## PROBLEM STATEMENT
Print the lines that run from the line with "[145,704,384,717] k8s/agent-resources-openshift.yaml ->" to the line with "(423, 580) none", keeping both end lines, exactly as they appear in the entries below, and nothing else.

(Version difference data)
···

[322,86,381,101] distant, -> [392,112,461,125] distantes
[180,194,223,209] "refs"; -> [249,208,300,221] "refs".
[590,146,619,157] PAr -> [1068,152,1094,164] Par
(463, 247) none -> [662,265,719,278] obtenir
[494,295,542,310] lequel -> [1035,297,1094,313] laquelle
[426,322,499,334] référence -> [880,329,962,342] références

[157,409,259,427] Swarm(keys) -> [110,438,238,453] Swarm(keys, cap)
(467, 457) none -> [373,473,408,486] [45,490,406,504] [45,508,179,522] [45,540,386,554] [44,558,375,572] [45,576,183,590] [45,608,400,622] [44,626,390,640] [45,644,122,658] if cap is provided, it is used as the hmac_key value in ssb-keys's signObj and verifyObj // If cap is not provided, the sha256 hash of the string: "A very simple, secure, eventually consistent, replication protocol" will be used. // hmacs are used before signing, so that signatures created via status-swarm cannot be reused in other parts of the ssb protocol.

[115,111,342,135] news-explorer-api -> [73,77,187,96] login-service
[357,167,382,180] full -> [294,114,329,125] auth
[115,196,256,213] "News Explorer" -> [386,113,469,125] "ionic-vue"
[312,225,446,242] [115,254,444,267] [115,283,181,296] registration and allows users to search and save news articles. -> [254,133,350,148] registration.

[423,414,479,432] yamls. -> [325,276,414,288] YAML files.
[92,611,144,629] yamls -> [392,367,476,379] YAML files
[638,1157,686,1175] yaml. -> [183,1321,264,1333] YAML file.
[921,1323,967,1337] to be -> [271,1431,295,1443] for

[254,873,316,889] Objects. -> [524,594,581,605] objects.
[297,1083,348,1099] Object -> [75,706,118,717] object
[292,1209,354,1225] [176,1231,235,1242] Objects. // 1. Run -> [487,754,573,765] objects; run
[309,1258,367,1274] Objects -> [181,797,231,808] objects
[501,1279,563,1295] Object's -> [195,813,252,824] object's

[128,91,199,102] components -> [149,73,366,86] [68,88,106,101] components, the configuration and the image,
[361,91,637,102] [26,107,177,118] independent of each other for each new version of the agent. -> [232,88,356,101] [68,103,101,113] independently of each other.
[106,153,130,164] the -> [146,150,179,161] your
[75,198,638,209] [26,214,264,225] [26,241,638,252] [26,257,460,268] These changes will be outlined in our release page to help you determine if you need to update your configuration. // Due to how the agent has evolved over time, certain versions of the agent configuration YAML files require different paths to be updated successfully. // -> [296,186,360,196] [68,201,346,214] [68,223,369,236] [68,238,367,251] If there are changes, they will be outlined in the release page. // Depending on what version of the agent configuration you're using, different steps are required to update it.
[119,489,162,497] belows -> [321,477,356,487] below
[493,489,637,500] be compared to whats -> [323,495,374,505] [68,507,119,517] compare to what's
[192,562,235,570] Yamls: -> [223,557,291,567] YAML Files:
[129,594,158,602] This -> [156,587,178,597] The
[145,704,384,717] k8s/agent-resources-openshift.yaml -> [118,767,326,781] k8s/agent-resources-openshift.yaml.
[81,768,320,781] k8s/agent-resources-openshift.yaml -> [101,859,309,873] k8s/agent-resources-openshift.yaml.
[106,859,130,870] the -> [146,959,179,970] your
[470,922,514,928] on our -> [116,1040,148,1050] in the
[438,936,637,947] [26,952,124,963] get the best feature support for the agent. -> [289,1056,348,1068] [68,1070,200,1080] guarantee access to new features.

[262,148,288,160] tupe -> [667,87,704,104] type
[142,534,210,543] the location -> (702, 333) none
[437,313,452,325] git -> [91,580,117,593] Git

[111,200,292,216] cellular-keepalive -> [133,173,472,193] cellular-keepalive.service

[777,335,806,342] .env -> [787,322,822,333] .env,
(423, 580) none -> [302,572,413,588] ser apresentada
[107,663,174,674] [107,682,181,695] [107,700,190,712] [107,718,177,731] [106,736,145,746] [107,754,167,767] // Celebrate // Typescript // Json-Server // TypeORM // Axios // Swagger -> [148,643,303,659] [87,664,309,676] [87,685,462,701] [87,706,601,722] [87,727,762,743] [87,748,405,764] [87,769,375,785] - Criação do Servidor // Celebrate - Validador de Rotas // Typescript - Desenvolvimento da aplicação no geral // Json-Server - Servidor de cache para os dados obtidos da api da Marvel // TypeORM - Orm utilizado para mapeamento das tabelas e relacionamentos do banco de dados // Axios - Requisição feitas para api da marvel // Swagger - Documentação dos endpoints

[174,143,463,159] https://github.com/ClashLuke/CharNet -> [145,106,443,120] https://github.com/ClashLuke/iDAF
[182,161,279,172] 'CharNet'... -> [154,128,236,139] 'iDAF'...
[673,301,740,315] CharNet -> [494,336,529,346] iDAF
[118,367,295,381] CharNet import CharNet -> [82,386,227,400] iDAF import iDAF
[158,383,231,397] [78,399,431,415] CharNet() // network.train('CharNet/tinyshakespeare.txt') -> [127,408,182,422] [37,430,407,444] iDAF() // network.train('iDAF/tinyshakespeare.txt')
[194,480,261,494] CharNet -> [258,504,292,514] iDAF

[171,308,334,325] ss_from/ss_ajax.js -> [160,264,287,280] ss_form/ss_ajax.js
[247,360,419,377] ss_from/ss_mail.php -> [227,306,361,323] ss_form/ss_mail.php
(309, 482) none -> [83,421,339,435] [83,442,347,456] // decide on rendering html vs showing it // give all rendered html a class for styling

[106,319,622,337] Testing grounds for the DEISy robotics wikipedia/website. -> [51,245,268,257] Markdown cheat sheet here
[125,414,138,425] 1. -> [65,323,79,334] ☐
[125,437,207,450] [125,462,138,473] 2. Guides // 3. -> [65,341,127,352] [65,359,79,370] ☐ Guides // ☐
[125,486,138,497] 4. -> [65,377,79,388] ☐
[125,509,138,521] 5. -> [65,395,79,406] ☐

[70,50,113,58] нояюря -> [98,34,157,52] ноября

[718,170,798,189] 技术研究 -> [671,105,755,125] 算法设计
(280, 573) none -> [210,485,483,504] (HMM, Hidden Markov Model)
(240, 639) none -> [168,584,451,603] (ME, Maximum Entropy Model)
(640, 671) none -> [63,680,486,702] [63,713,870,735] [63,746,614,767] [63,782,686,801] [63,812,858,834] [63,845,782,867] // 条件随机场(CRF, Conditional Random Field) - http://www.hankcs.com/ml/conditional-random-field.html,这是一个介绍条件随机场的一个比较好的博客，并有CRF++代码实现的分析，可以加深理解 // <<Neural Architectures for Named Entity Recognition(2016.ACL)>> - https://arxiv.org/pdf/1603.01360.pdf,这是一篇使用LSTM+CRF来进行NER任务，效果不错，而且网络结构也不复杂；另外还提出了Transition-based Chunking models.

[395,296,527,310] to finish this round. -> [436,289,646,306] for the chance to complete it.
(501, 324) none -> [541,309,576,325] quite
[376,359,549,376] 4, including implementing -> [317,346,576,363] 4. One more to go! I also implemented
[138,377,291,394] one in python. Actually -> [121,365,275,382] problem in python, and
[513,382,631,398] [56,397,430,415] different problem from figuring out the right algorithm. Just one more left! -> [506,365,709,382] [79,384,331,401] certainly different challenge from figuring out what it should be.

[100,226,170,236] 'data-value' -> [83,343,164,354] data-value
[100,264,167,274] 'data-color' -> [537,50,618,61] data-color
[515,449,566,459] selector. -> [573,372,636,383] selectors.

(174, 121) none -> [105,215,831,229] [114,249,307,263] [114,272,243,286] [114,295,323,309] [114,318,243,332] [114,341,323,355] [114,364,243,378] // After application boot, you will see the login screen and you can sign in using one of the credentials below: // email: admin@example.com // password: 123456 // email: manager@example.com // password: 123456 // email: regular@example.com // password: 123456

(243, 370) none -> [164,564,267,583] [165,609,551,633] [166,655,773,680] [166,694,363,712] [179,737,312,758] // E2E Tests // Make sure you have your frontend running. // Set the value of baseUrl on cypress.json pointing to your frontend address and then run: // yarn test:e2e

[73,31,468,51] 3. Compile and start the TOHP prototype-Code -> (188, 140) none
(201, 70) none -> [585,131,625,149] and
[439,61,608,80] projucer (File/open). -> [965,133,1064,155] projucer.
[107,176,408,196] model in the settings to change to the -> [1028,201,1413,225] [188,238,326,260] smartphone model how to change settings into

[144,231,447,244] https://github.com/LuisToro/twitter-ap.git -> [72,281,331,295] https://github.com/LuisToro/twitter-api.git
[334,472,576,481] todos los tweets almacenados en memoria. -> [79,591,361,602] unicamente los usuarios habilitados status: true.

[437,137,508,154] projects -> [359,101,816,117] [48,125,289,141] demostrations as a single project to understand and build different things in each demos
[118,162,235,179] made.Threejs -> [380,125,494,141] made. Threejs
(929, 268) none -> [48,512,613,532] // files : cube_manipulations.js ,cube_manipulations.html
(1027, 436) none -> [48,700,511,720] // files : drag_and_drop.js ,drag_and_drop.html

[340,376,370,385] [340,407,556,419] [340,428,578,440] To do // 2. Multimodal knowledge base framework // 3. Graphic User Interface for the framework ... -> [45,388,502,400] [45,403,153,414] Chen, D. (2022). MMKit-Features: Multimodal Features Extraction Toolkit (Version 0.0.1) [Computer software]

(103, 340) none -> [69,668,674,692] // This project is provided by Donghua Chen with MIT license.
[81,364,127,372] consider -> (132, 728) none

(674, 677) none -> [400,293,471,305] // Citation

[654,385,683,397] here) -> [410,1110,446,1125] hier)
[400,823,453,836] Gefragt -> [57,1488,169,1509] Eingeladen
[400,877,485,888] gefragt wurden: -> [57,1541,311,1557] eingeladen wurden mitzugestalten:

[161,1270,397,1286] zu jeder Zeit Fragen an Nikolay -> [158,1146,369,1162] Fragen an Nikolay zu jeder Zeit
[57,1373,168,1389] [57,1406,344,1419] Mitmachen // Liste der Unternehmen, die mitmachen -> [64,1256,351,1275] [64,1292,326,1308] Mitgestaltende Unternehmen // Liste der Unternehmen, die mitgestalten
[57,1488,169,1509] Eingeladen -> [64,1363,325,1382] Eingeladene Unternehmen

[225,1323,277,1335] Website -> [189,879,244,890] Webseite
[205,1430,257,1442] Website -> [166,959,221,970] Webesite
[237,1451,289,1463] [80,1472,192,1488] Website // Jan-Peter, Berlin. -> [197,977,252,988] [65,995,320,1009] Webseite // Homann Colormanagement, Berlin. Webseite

···

## EXERCISE RESPONSE
[145,704,384,717] k8s/agent-resources-openshift.yaml -> [118,767,326,781] k8s/agent-resources-openshift.yaml.
[81,768,320,781] k8s/agent-resources-openshift.yaml -> [101,859,309,873] k8s/agent-resources-openshift.yaml.
[106,859,130,870] the -> [146,959,179,970] your
[470,922,514,928] on our -> [116,1040,148,1050] in the
[438,936,637,947] [26,952,124,963] get the best feature support for the agent. -> [289,1056,348,1068] [68,1070,200,1080] guarantee access to new features.

[262,148,288,160] tupe -> [667,87,704,104] type
[142,534,210,543] the location -> (702, 333) none
[437,313,452,325] git -> [91,580,117,593] Git

[111,200,292,216] cellular-keepalive -> [133,173,472,193] cellular-keepalive.service

[777,335,806,342] .env -> [787,322,822,333] .env,
(423, 580) none -> [302,572,413,588] ser apresentada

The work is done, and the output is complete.